Le mosse di Giorgia Meloni per uscire dall’angolo e cambiare l’inerzia dei sondaggi [fonte fanpage.it]

(di Adriano Biondi – fonte fanpage.it)

Blindare l’esecutivo, siglare la tregua fra Salvini e Tajani, abbandonare le velleità trumpiane, concentrarsi sulla politica interna e cambiare radicalmente registro comunicativo: la nuova strategia di Giorgia Meloni che l’opposizione non deve sottovalutare.

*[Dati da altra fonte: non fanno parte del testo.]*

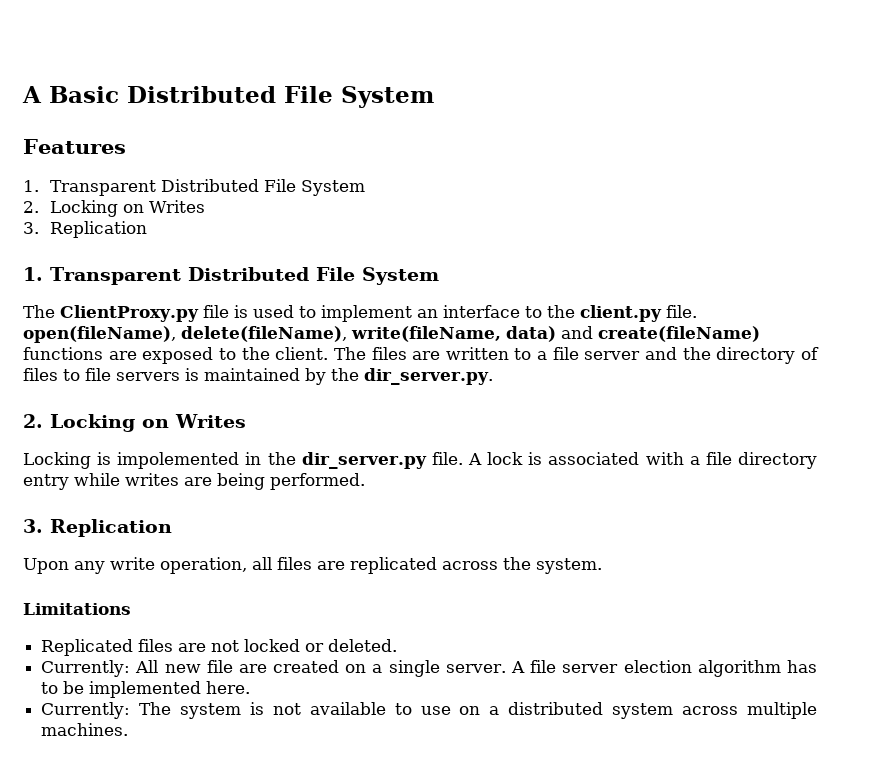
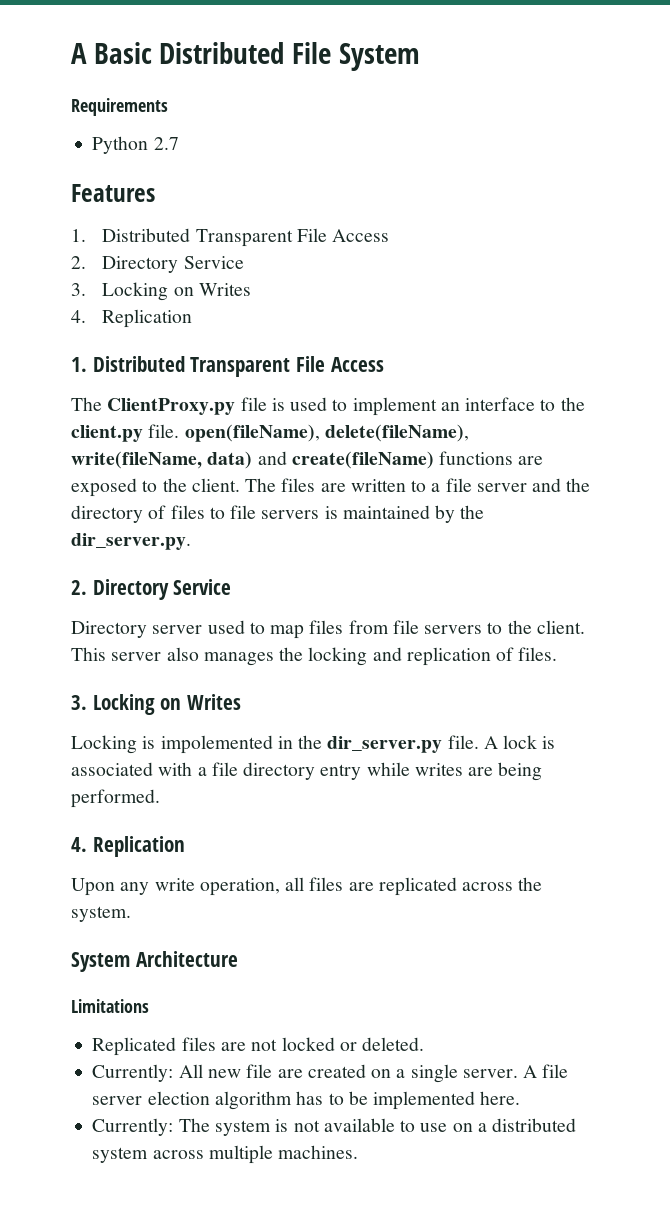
(434, 97) none -> [71,98,168,116] [92,136,179,154] // Requirements // Python 2.7
[49,179,365,196] [23,200,205,217] [23,222,39,234] Transparent Distributed File System // 2. Locking on Writes // 3. -> [102,228,390,247] [71,256,244,273] [71,282,251,301] [71,310,86,323] Distributed Transparent File Access // 2. Directory Service // 3. Locking on Writes // 4.
[50,267,439,285] Transparent Distributed File System -> [92,356,384,377] Distributed Transparent File Access
(43, 421) none -> [92,579,232,600] [71,620,585,639] [71,647,558,666] [71,695,87,710] Directory Service // Directory server used to map files from file servers to the client. This server also manages the locking and replication of files. // 3.
[23,519,43,533] 3. -> [71,837,87,852] 4.
(602, 566) none -> [71,951,238,972] // System Architecture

Il governo Meloni è diventato da poco il secondo più longevo della storia repubblicana e non era affatto scontato. Dopo la sconfitta del Sì al referendum sulla giustizia, infatti, Giorgia Meloni si era trovata di fronte a un bivio: prendere atto del fallimento e rimettere il proprio mandato nelle mani del presidente della Repubblica (e magari successivamente in quelle degli elettori), oppure cambiare radicalmente registro, provando a ricucire il rapporto con la propria base, in modo da preparare la durissima battaglia per la riconferma alle Politiche. C’erano diversi elementi che avrebbero consigliato alla presidente del Consiglio di rimettere il mandato: le difficoltà dell’esecutivo, la complicatissima congiuntura internazionale (con le tante ripercussioni sulla stabilità economica di famiglie e imprese), le tensioni interne alla maggioranza e, non da ultimo, la constatazione delle divisioni nell’opposizione. Agire rapidamente avrebbe significato non solo costringere gli avversari ad accelerare un percorso di costruzione dell’alternativa che si annuncia molto complesso (in particolare per la scelta del leader), ma anche ridimensionare le possibilità dei suoi competitor (attuali e potenziali) nel campo del centrodestra. Né la famiglia Berlusconi né Vannacci, in effetti, sarebbero stati pronti a insidiare l’egemonia di Meloni, nel caso di ritorno alle urne in tempi brevissimi.

La presidente del Consiglio ha evidentemente scelto un’altra strada, probabilmente ancora più complessa dal punto di vista politico. Perché si è trattato di ripensare la strategia in modo globale, analizzando gli errori commessi negli anni e impostando cambiamenti consequenziali. Tanto si è detto della svolta in politica estera, con la fine della pia illusione di porsi come ponte tra Trump e l’Unione Europea in nome di una visione ormai anacronistica (e sicuramente semplicistica), che non teneva conto della trasformazione della democrazia statunitense e degli enormi sconvolgimenti globali degli ultimi anni.

Tanto si è scritto anche della questione dell’egemonia culturale, ricordando la pretesa di fare dell’Italia il laboratorio della coesistenza fra la nuova destra identitaria e quella conservatrice. Un progetto sul quale il cerchio magico di Meloni aveva investito molto, nella consapevolezza che si trattasse di un tema molto caro ai militanti e nella speranza di dover guidare il Paese per un lungo lasso di tempo. Dopo aver piazzato (o cercato di piazzare) pedine nei gangli vitali della cultura e dichiarato guerra al vecchio establishment, il vascello della destra ha più volte rischiato il naufragio, non dando mai l’impressione di conoscere la rotta (malgrado al timone si siano alternati Sangiuliano, Giuli, lo stesso Fazzolari e altri capitani de facto). Il disimpegno della presidente sul caso Venezi e sul disastro della Biennale, in tal senso, è la testimonianza di una resa o, al massimo, di come la questione sia stata messa in ghiaccio, in attesa di tempi migliori.